The approach to the S/F area and Home Base... nearly there!

I cared about our splits because I wanted us to run an even race... no bombing through the first 20 miles because we felt good, or like we "should".

I also knew we would need to stay on top of our nutrition, so in this run we also kept our focus on fueling, and it went off without a hitch.

Overall... we done good.

After the event, Christi would ask me if we should have gone faster (I think it was mostly out of curiosity and that tickle in your mind that makes you wonder what else might have been achieved), but at the time (and after) we were happy to cover the distance... that was an appropriate goal.

It was her first 100K, for goodness sake. Finishing the run and enjoying ourselves was more than enough.

After the finish

When we finished, we got a magnet from Luis to put on the fridge (and I wish I'd taken a picture, because the words "refridgerator magnet" just don't do it justice, but that's ok).

On the magnet was the iconic shot from the cover of the book Born to Run. It's a gorgeous shot with intense colors, and it will be nice to see it everyday as a reminder of the run.

For the 1st place male and female finishers, a plaque was given - it was a beautiful metalic plaque mounted on wood that could be hung on the wall, again showing the image from the cover of Born to Run, the same image that is on the Event Website.

As for the finishers?
We hung around long enough to see several of those that we had been running with that day complete their run. As we stayed close to the campfire near the finish line, Julianne, Kevin, Ben Morgan, and Scout all crossed as they completed their 100K.

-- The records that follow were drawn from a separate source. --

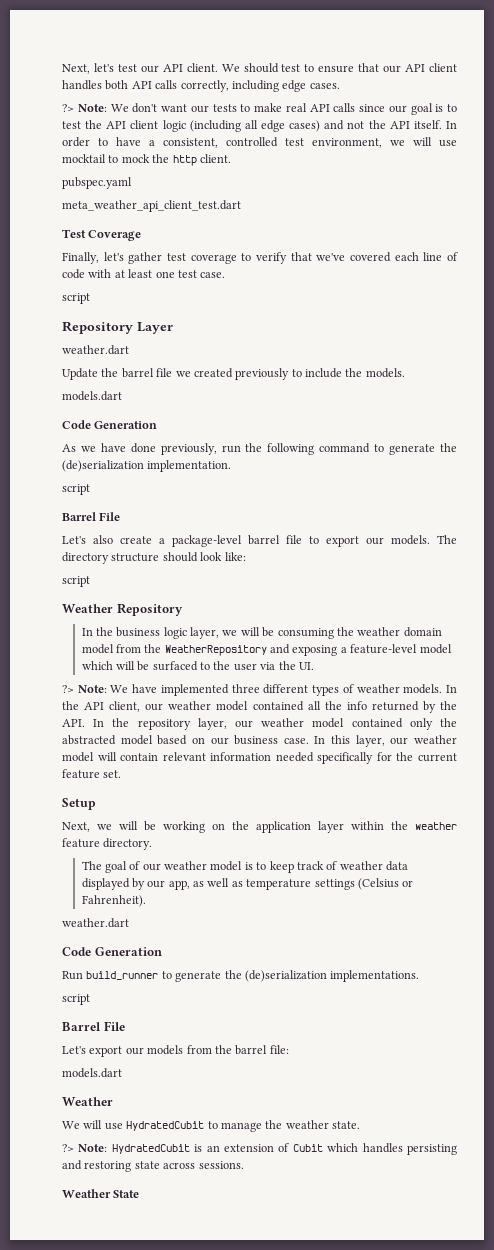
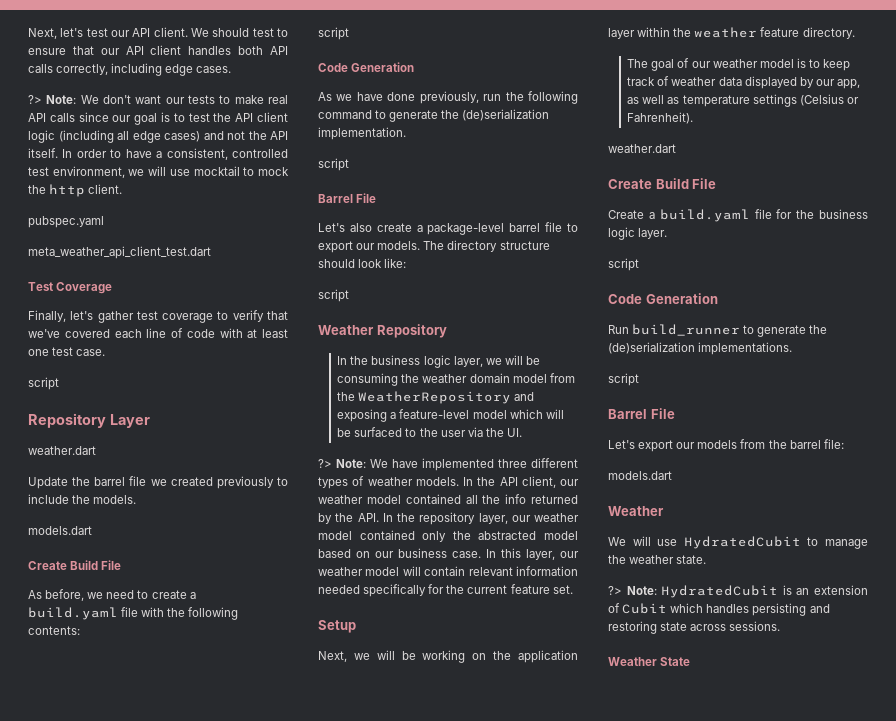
  Update the barrel file we created previously to include the models.
  models.dart
+ Create Build File
+ As before, we need to create a build.yaml file with the following contents:
+ script
  The goal of our weather model is to keep track of weather data displayed by our app, as well as temperature settings (Celsius or Fahrenheit).
  weather.dart
+ Create Build File
+ Create a build.yaml file for the business logic layer.
+ script

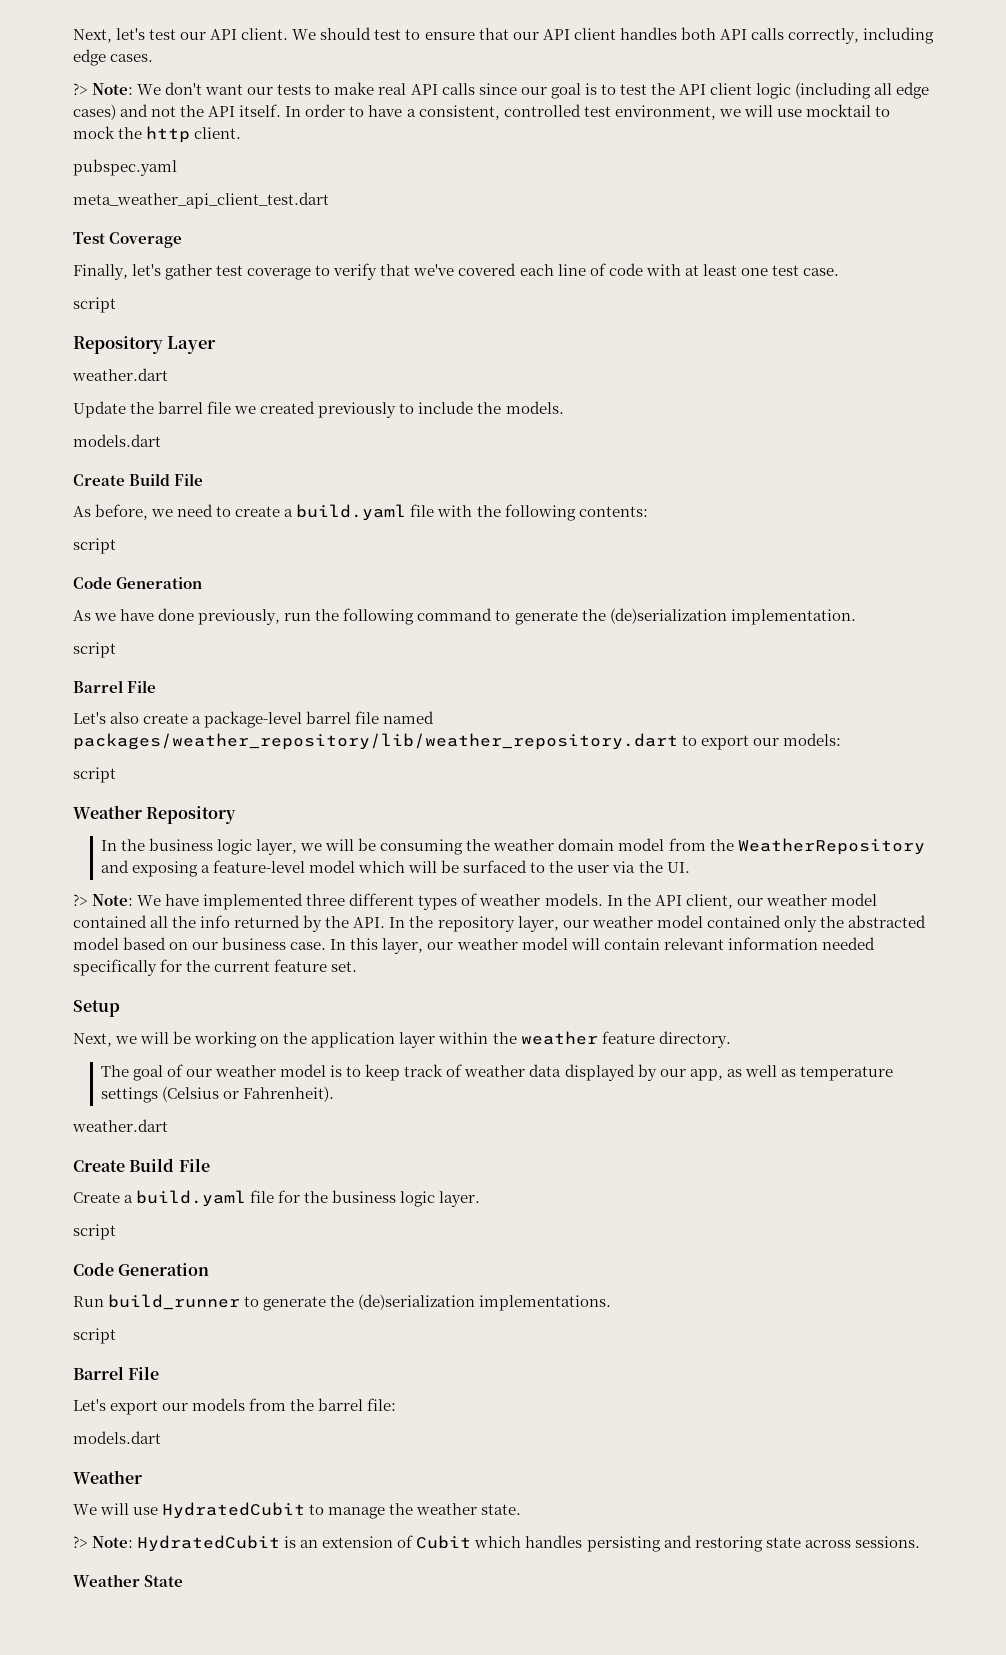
- Let's also create a package-level barrel file to export our models. The directory structure should look like:
+ Let's also create a package-level barrel file named packages/weather_repository/lib/weather_repository.dart to export our models:

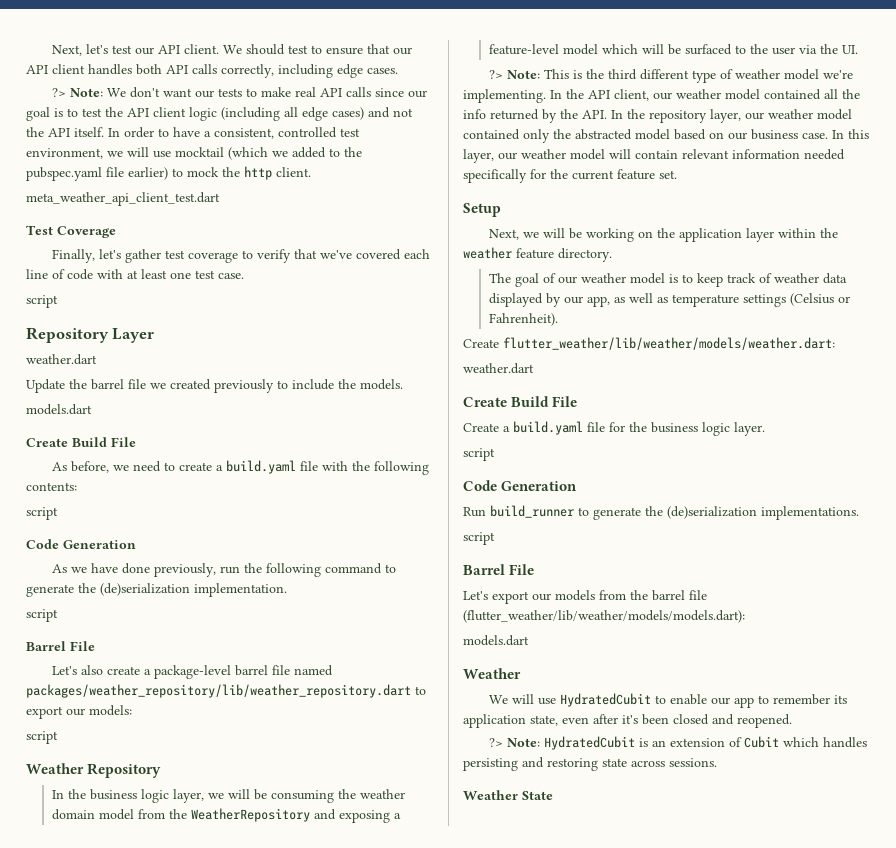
- In order to have a consistent, controlled test environment, we will use mocktail to mock the http client.
+ In order to have a consistent, controlled test environment, we will use mocktail (which we added to the pubspec.yaml file earlier) to mock the http client.
- pubspec.yaml
- ?> Note: We have implemented three different types of weather models.
+ ?> Note: This is the third different type of weather model we're implementing.
+ Create flutter_weather/lib/weather/models/weather.dart:
- Let's export our models from the barrel file:
+ Let's export our models from the barrel file (flutter_weather/lib/weather/models/models.dart):
- We will use HydratedCubit to manage the weather state.
+ We will use HydratedCubit to enable our app to remember its application state, even after it's been closed and reopened.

All were exhausted... all were very happy.

Julianne finishing her 100K

For the 100 Milers, we got to see Kathy Higgins blasting through at mile 70, in typical fashion with her pacer far behind... then, as we had all day when we saw her, we cheered her on and then looked at each other as she left, shaking our heads in amazement at her scorching performance.

As mentioned before, Kathy would finish her 100 Mile in 21:21, the first female. The first male was Guillermo Medina in 18:58. We saw Guillermo several times throughout the day also, always far, far ahead and looking peaceful and... well, fast.

There were many other successful finishers, and many other runs that did not get finished for one reason or another, but overall, it seemed that a good time was had by all.

In conclusion... finally...

Well, heck... it was just a really wonderful event.

Luis wanted to create an event "for runners, by runners"... I thought I knew what he meant before going to Born to Run, but now I know for sure what it means... and I know how it feels.

I'm already looking forward to next year.

Thanks again to the volunteers - Bill Kee, Jennifer Cline, Mara Klassen, Beverly Escobar, Kelly Griggs, and a bunch of other folks whom I cannot name but still need to thank - like the family at the bottom of the hill, who had the aid station and whose little kids filled up our water bottles as we stopped by. 

Thanks to Barefoot Ken Bob, Barefoot Ted, and Caballo Blanco for sharing their advice and experiences about barefoot running and running in general... and of course to Luis for putting the event together. It was, by all accounts, an exceptional event. 

Born to Run 2012, here we come!


  1. Thanks for helping me get there, you and Christi are rockstars. I forgot to tell you, I thought of a name for you both, or an acronym rather, while out on the course: BAM's. Y'all are a couple of Bad Ass Mom's. Look forward to seeing y'all out there next year, if not sooner.
    Thanks for everything, and a great report!

  2. We are Bad Ass Moms!! Ha ha, I love it! Hey... that makes you one, too :) By the way, thanks again for helping us figure out how to raise the gate... THAT would have been embarrassing.... ;)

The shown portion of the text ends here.